I’ve been banging my head on this problem for a few days now, and have gotten a bit stuck, so I thought I’d ask here. Would really appreciate any help.

Context:

The issue that I’m currently facing with my site is that we are getting a lot of nginx 499 errors being raised when clients disconnect before hitting a refresh_token endpoint. (The purpose of this endpoint is to generate a new access token and refresh token from the provided refresh token in the request, and return it to the client). We also block the refresh_token being used to make this request. The problem is, that when the client disconnects, their local storage does not get updated with the new token, and so, the next time they reconnect they are forcibly logged out, as their local storage token is treated as blocked when it hits the refresh_token endpoint the following time.

High level solution:

What I wanted to do to approach this problem was to essentially catch the 499 error raised by nginx when it occurs, and hit another endpoint on my backend to cache this token. On subsequent hits for this user to the refresh_token endpoint, it can also check if the token exists in the cache, and generate a new one in those cases.

The Problem:

So, from what I’ve found, the phase in which I can catch the nginx response status at the end of the request is log_by_lua (specifically in my case, log_by_lua_file). The problem is that log_by_lua_file does not have access to cosocket apis, as per these docs, and therefore I am unable to make request to new endpoints with lua scripts here. Now the workaround that the docs recommend is to use ngx.timer.at (Context for the workaround is in the same place as the cosocket apis information docs I linked to previously). I have implemented this workaround using resty-http, however, am currenlty getting 404 errors on the endpoint. Is there something I am missing?
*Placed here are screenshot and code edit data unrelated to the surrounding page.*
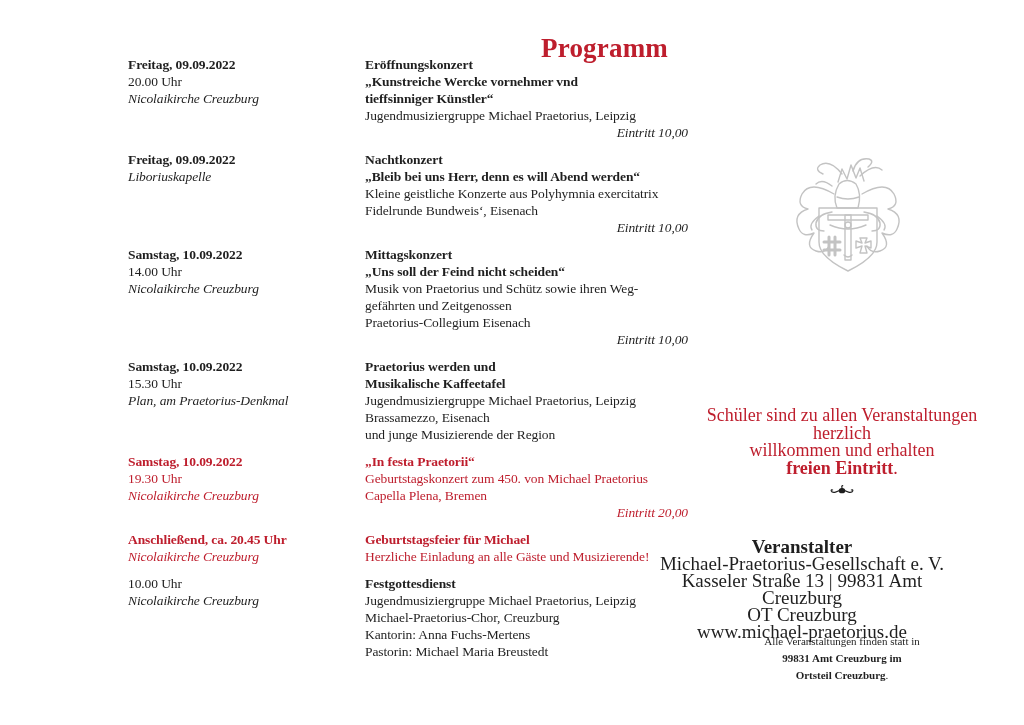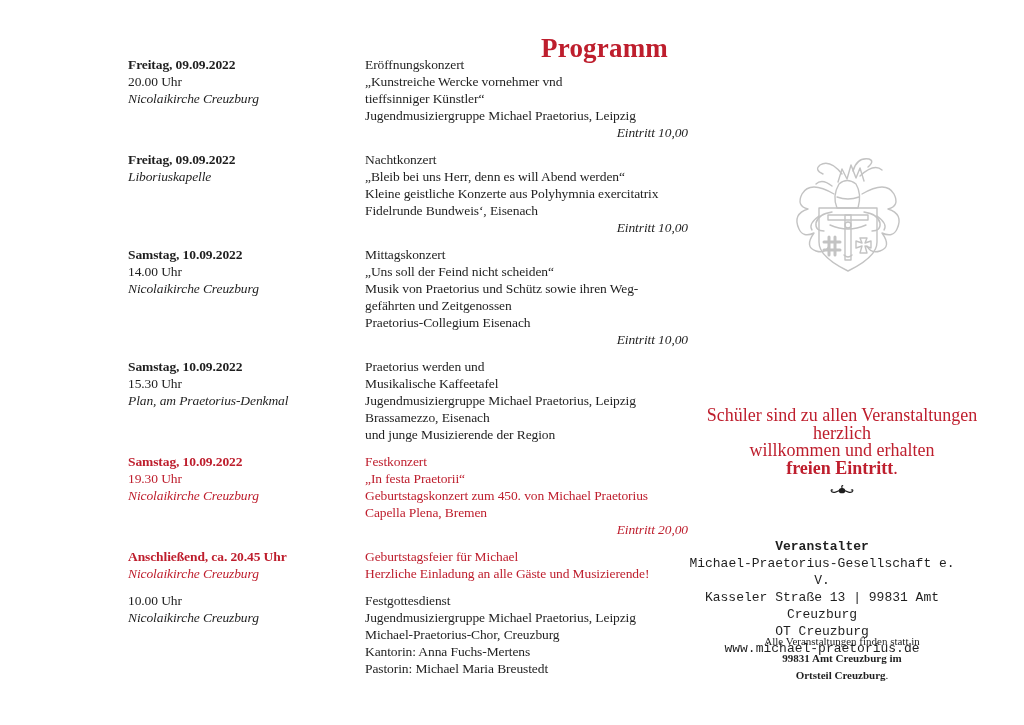"Eröffnungskonzert" .etitle { font-weight: normal -> bold }
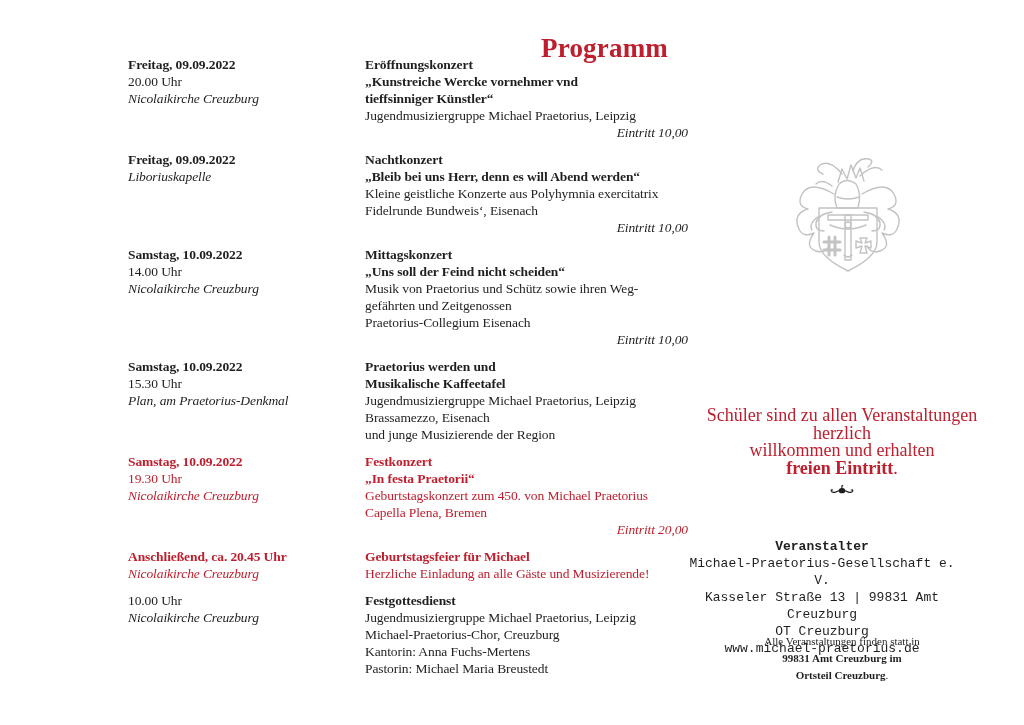"Festkonzert" div.etitle { html: <div>Festkonzert</div> -> none }
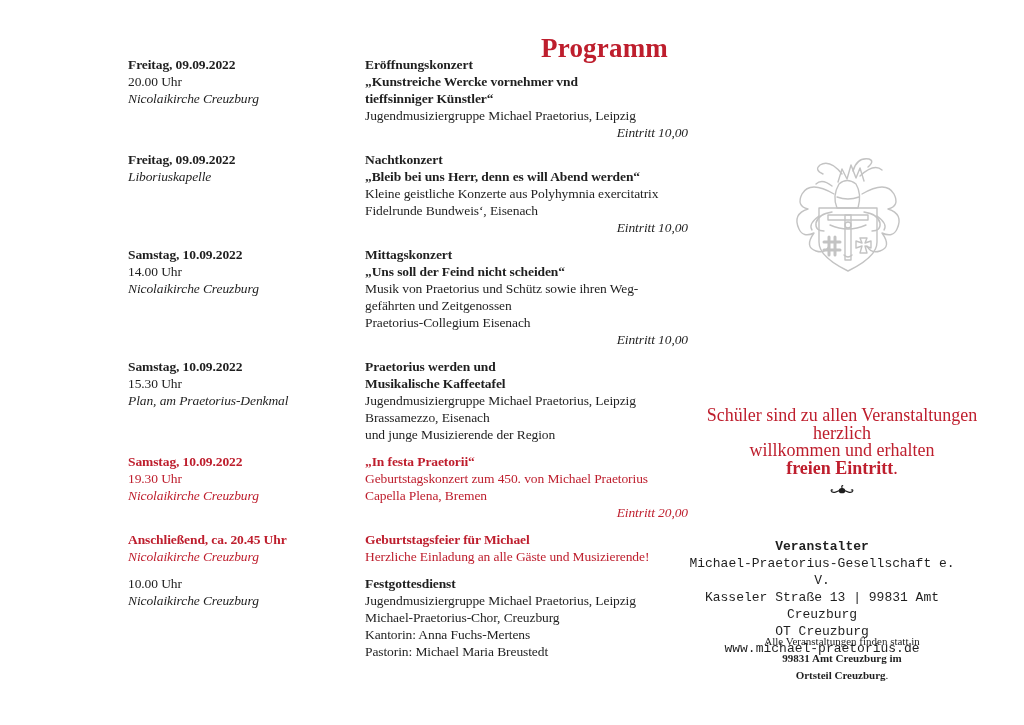"Veranstalter" .organizer { font-family: Liberation Mono, monospace -> none; font-size: 13px -> 19px; left: 678px -> 658px }
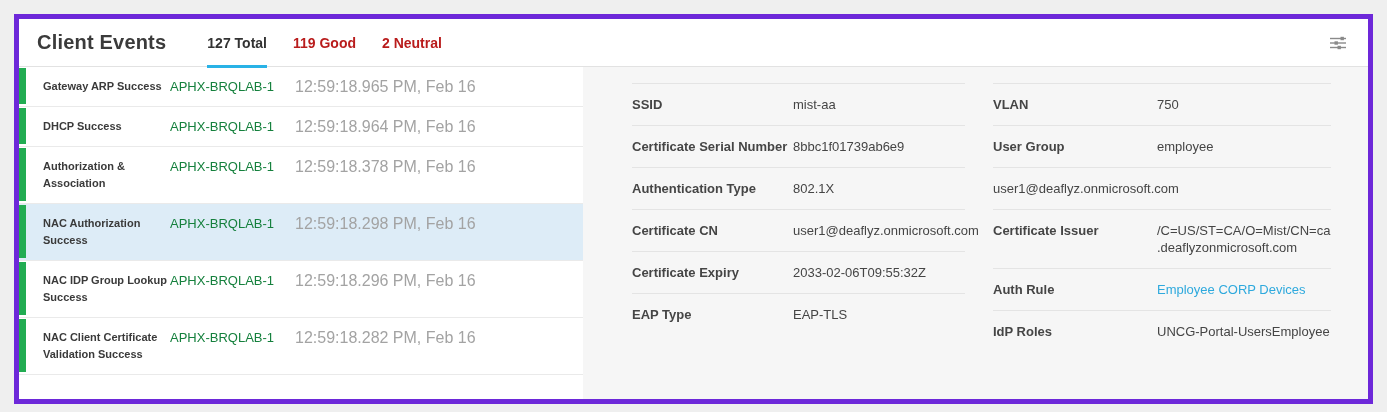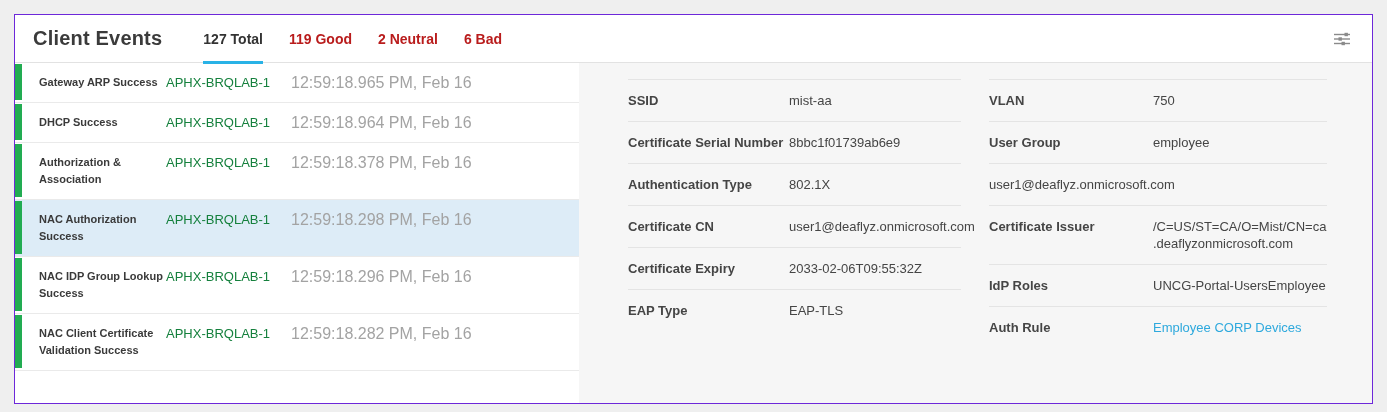"Client Events" .card { border: 1px solid #6d28d9 -> 5px solid #6d28d9 }
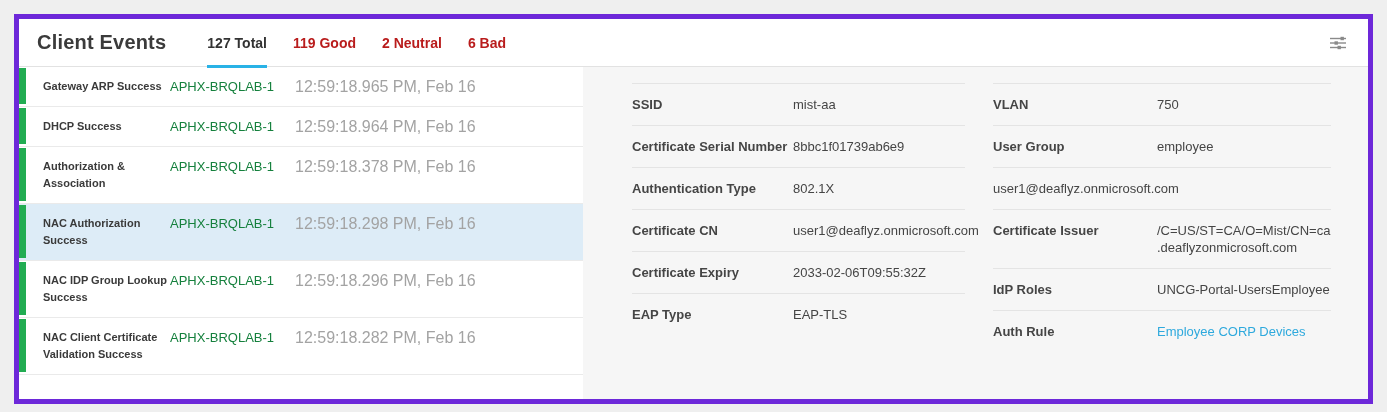"6 Bad" div.tab { html: <div>6 Bad</div> -> none }
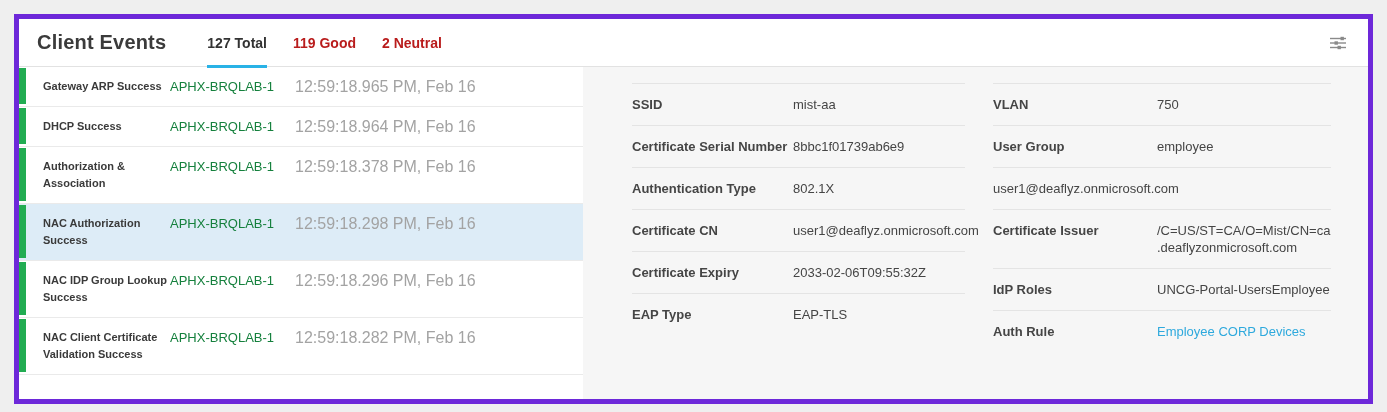"IdP Roles" div.drow { order: before "Auth Rule" -> after "Auth Rule" }
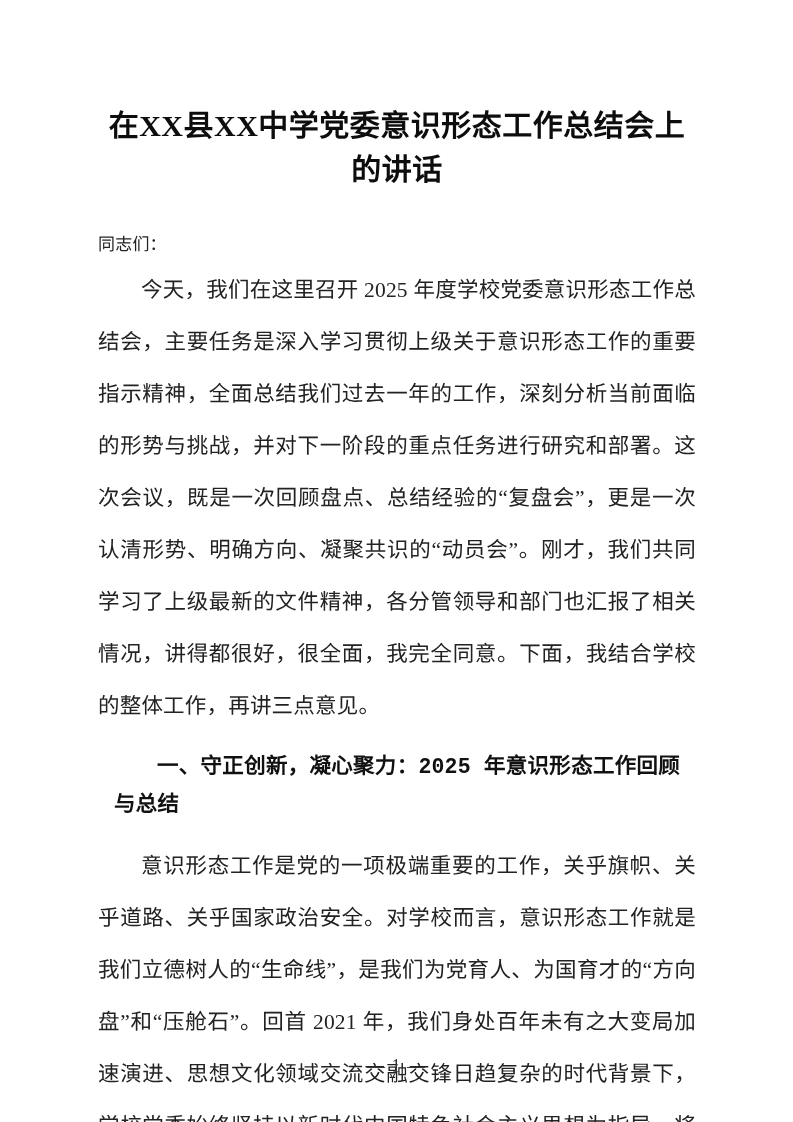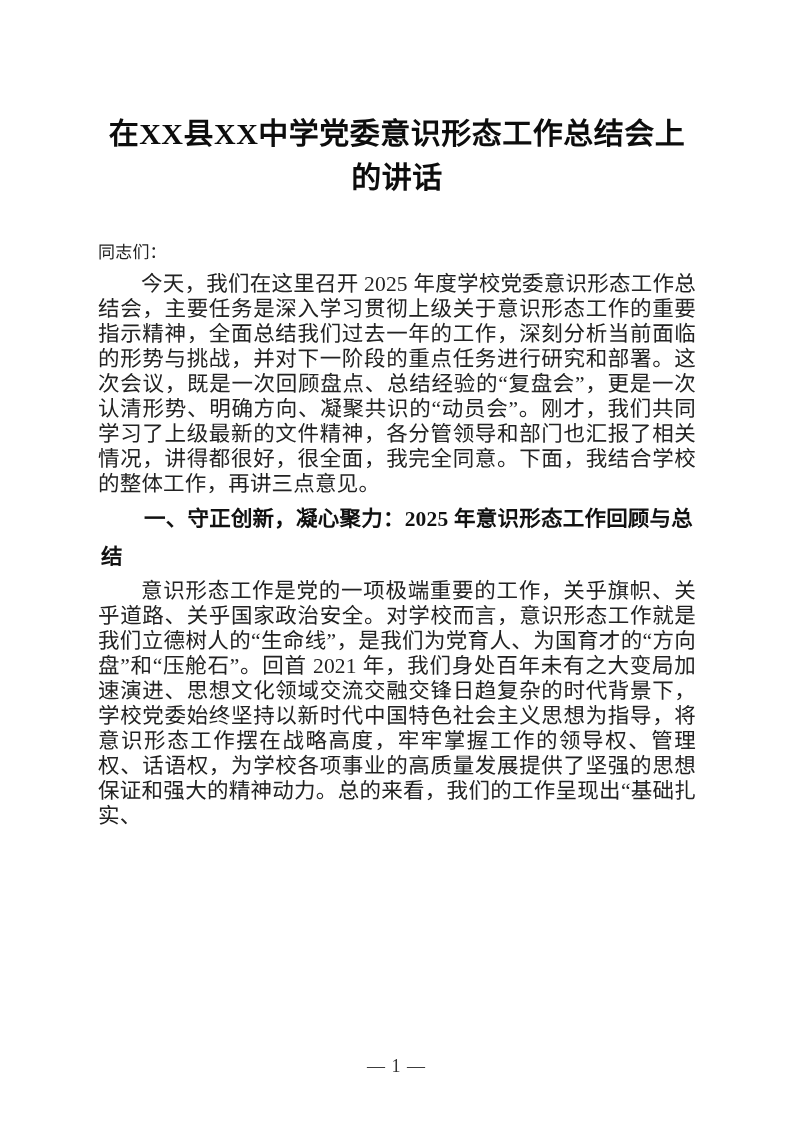"在XX县XX中学党委意识形态工作总结会上的讲话" .doc-title { margin: 16px 0 34px 0 -> 8px 0 34px 0 }
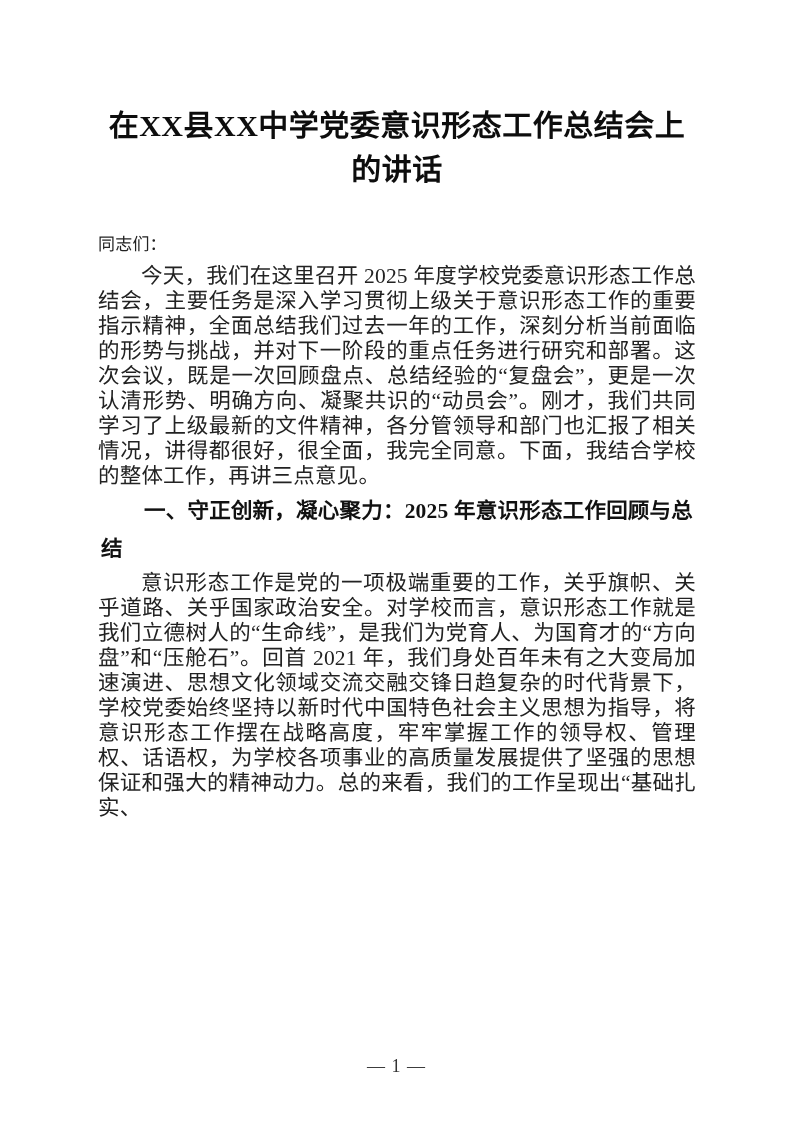"今天，我们在这里召开 2025" .para { line-height: 25px -> 52px }
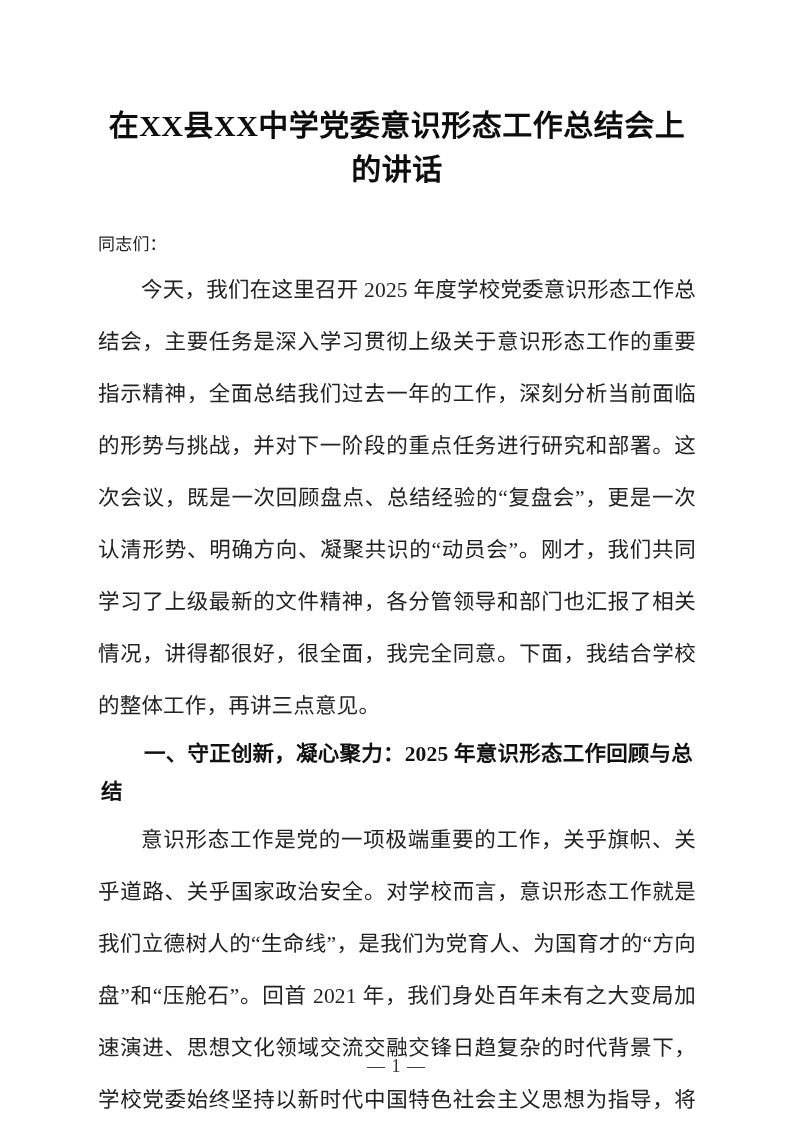"一、守正创新，凝心聚力：2025 年意识形态工作回顾与总结" .section-heading { font-family: Liberation Serif, serif -> Liberation Mono, monospace; margin: 3px -> 16px }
To be sure that I am using the right endpoint, I also made a curl request from the nginx pod directly to the endpoint, and it worked. (I also logged the url to ensure that it is resolving to the correct url, since I know that ngx.timer doesn’t have access to ngx.var, so I want to make sure that data.authenticator field had been passed correctly).

My script that I am trying to use with log_by_lua_file is below: 
-- Function to send the original request data to the internal endpoint on 499 error
local function send_499_notification(premature, data)
    local http = require "resty.http"
    local cjson = require "cjson"

    if premature then
        ngx.log(ngx.WARN, "Premature timer trigger")
        return
    end
    ngx.log(ngx.WARN, "Request url: ", "http://" .. data.authenticator .. "/handle_499_error/")
    ngx.log(ngx.WARN, "Request method: ", data.method)
    ngx.log(ngx.WARN, "Request body: ", data.body)
    ngx.log(ngx.WARN, "Request headers: ", cjson.encode(data.headers))
    ngx.log(ngx.WARN, "Request args: ", cjson.encode(data.args))

    local httpc = http.new()
    local res, err = httpc:request_uri("http://" .. data.authenticator .. "/handle_499_error/", {
        method = data.method,
        body = data.body,
        query = data.args,
        headers = data.headers,
    })

    if not res then
        ngx.log(ngx.WARN, "Failed to notify internal endpoint: ", err)
    else
        ngx.log(ngx.WARN, "Successfully notified internal endpoint for 499 error, res status ", res.status)
    end
end

-- Function to handle 499 error
local function handle_499()
    local req_body = ngx.ctx.req_body or ""
    local req_headers = ngx.ctx.req_headers or {}
    local req_args = ngx.ctx.req_args or {}
    local req_method = ngx.ctx.req_method or ""

    local data = {
        authenticator = ngx.var.authenticator,
        method = req_method,
        body = req_body,
        args = req_args,
        headers = req_headers,
    }

    local ok, err = ngx.timer.at(0, send_499_notification, data)
    if not ok then
        ngx.log(ngx.ERR, "Failed to create timer: ", err)
    end
end

-- Retrieve NGINX status code
local nginx_status = ngx.status

if nginx_status == 499 then
    handle_499()
end

ngx.log(ngx.WARN, "NGINX status code: ", nginx_status)

While I cannot share the whole log sequence, I do see the final log, with:

2024/07/22 11:15:59 [warn] 7#0: *13017 [lua] handle_499.lua:27: Successfully notified internal endpoint for 499 error, res status 404, context: ngx.timer, client: 10.76.170.103, server: 0.0.0.0:80

Also, just for reference, the ngx.ctx fields were created in the access_by_log phase, I am aware that access request methods and fields are not available in log_by_lua, which was why I saved them in ngx.ctx earlier.